What I am starting to realize is that I’m never happy. I never understand what I have till I’ve lost it, be it a comfortable marriage or a posh sober living situation. I complained constantly at the other facility: there was too much structure; they were AA robots; none of my young house- mates understood the trials of a divorce. Now I’m in a very relaxed sober living facility with people closer to my age—a few of whom are also going through a divorce – and I still complain: there’s not enough structure; nobody is really serious about their recovery; I’m the only girl.

There’s a saying in the program: “If you don’t like something, change it. And if you can’t change it, change your attitude.” It’s not original. It’s actually a bastardized form of a quote by Maya Angelou. But whatever its origin, I come to see that it’s spot on: How we choose to look at any situation will determine our happiness. There are beautiful millionaires who want to blow their brains out, and there are eight-year-old kids with cancer who are happy as fuck. My shitty situation is temporary, and it is a direct result of my own actions. I decide to do something I had only heard about before. I try to be “positive.”

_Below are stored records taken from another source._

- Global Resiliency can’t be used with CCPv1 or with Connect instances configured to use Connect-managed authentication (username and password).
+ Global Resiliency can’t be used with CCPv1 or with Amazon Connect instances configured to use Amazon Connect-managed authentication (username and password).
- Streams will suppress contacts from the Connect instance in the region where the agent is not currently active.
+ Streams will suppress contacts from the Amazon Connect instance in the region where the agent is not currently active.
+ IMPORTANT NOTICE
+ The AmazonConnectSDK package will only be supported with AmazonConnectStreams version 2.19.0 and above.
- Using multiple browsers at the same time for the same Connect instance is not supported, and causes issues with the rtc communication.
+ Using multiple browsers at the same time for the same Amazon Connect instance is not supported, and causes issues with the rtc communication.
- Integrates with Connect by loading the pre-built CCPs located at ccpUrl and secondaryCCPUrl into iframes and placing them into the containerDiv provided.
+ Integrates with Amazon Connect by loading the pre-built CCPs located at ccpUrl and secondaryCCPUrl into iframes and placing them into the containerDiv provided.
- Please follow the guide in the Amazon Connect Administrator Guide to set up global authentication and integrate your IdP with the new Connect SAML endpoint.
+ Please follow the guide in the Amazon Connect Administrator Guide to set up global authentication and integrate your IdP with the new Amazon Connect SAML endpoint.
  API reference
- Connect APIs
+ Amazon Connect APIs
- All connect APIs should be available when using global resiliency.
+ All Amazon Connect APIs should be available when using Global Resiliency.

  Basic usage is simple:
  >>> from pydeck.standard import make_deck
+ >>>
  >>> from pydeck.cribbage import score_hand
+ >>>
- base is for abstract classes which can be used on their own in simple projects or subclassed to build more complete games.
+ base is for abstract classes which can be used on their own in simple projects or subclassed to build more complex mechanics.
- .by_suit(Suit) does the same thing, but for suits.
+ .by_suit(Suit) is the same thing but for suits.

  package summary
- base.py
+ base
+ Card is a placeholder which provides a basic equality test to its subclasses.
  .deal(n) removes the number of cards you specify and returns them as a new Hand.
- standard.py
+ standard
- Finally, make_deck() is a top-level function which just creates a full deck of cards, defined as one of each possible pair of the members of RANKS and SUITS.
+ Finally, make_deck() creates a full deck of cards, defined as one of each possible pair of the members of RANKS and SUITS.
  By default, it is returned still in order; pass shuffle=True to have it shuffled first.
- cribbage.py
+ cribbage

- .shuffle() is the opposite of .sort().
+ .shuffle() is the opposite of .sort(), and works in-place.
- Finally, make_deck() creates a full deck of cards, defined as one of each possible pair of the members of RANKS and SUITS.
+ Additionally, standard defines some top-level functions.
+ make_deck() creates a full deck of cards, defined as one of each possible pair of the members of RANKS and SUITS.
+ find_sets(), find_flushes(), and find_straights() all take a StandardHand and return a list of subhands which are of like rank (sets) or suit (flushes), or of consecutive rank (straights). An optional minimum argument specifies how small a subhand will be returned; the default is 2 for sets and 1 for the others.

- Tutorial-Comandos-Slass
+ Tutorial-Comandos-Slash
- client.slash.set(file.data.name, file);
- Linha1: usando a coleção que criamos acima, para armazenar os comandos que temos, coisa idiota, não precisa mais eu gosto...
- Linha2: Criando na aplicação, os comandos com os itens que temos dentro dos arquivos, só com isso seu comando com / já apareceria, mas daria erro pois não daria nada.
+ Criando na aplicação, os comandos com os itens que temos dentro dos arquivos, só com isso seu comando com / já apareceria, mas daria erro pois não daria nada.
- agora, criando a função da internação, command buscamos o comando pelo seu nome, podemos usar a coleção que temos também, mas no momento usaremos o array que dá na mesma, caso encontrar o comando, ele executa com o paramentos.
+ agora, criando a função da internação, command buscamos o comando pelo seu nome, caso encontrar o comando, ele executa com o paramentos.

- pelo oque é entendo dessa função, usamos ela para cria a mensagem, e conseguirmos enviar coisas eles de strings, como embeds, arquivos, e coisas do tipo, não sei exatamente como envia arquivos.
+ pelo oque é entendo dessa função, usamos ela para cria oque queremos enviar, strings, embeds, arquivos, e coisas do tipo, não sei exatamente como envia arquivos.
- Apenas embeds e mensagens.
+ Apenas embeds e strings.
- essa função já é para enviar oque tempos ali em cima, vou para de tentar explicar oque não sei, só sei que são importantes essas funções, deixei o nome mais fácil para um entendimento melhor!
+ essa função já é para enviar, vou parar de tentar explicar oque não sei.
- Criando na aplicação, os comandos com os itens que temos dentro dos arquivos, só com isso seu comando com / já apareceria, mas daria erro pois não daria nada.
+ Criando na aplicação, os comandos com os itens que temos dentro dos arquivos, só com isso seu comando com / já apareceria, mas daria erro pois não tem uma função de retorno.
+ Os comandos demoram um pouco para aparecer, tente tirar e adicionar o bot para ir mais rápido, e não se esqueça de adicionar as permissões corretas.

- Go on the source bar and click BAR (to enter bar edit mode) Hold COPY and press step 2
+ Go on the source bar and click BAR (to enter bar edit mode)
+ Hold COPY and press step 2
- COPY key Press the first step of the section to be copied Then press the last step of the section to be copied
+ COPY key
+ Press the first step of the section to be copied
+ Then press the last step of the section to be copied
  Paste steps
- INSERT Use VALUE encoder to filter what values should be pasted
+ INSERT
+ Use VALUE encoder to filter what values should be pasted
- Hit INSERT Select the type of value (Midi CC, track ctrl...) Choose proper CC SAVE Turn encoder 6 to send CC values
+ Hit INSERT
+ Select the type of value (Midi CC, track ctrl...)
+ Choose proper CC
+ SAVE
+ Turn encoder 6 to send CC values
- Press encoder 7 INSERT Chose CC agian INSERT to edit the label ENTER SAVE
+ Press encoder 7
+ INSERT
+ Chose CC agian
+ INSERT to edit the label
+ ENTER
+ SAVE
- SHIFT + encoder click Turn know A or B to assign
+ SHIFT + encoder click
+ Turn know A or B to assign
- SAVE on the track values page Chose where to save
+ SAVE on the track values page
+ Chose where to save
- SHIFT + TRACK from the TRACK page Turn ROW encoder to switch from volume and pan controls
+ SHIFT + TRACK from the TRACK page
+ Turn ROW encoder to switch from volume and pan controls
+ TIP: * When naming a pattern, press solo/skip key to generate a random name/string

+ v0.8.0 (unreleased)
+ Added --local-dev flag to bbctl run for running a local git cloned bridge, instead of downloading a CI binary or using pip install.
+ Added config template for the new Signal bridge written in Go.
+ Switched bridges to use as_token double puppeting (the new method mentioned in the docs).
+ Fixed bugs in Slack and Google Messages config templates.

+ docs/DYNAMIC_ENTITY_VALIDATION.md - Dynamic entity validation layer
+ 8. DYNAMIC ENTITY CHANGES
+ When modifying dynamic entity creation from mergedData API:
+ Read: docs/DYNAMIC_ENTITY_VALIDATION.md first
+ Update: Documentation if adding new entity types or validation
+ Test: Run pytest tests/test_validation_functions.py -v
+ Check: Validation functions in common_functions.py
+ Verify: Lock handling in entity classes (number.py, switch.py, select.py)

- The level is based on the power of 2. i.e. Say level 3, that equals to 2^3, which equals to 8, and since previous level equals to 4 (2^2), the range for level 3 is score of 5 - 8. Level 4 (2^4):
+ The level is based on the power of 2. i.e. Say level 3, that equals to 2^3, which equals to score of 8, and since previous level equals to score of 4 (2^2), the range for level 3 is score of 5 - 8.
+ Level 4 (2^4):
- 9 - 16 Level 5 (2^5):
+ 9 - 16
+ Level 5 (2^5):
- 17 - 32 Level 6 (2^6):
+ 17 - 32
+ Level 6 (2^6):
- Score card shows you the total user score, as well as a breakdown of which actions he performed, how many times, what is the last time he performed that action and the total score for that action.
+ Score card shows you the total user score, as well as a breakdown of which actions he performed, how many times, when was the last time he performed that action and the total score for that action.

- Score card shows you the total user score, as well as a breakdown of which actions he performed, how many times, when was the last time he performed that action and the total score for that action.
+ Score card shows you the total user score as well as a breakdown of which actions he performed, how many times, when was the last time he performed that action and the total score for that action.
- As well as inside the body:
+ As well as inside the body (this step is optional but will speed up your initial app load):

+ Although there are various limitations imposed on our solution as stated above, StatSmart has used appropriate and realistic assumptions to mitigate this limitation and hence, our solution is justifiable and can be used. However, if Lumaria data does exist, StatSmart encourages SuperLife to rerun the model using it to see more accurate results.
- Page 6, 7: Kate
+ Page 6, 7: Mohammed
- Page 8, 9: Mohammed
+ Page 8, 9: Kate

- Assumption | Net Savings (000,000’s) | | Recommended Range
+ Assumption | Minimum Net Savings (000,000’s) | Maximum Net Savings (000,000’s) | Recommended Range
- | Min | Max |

Luckily, for me, being positive involves arts and crafts, something I mastered during my days as a tweaker.

First, I make a vision board, cutting out things I want from magazines and pasting them onto poster board. It’s mostly women I’ll never be and things I’ll never have, but I guess that’s the point.

I start making lists of things I’m grateful for in my present life. Some- times my list only has a few things on it: health, sobriety, my hair. (My hair is pretty much the first thing on the list every day. I got lucky in the hair department.)

I also make a commitment to get in the habit of looking for the good in people. I tend to be very critical and judgmental, so this looking for the good thing doesn’t come easily. I mostly don’t do it, but sometimes I catch myself thinking shitty thoughts about other people and stop. Does that count?

One of the guys helps me see how negative I am by punching me in the leg anytime I complain. It is an aggressive form of behaviour modification – or the beginning of a BDSM relationship. The bruises trailing up my leg soon become mottled time stamps showing how often I bitch about things. Despite my less than ideal living situation (isolated, with addicted strangers, in a run-down mansion), I do feel calm. I’m not cutting. I’m not acting out sexually. And I’m not crying. Well, not every day. I have no strict rules to rally against here. No Liz to bust my ass. No drug testing. It’s all on me.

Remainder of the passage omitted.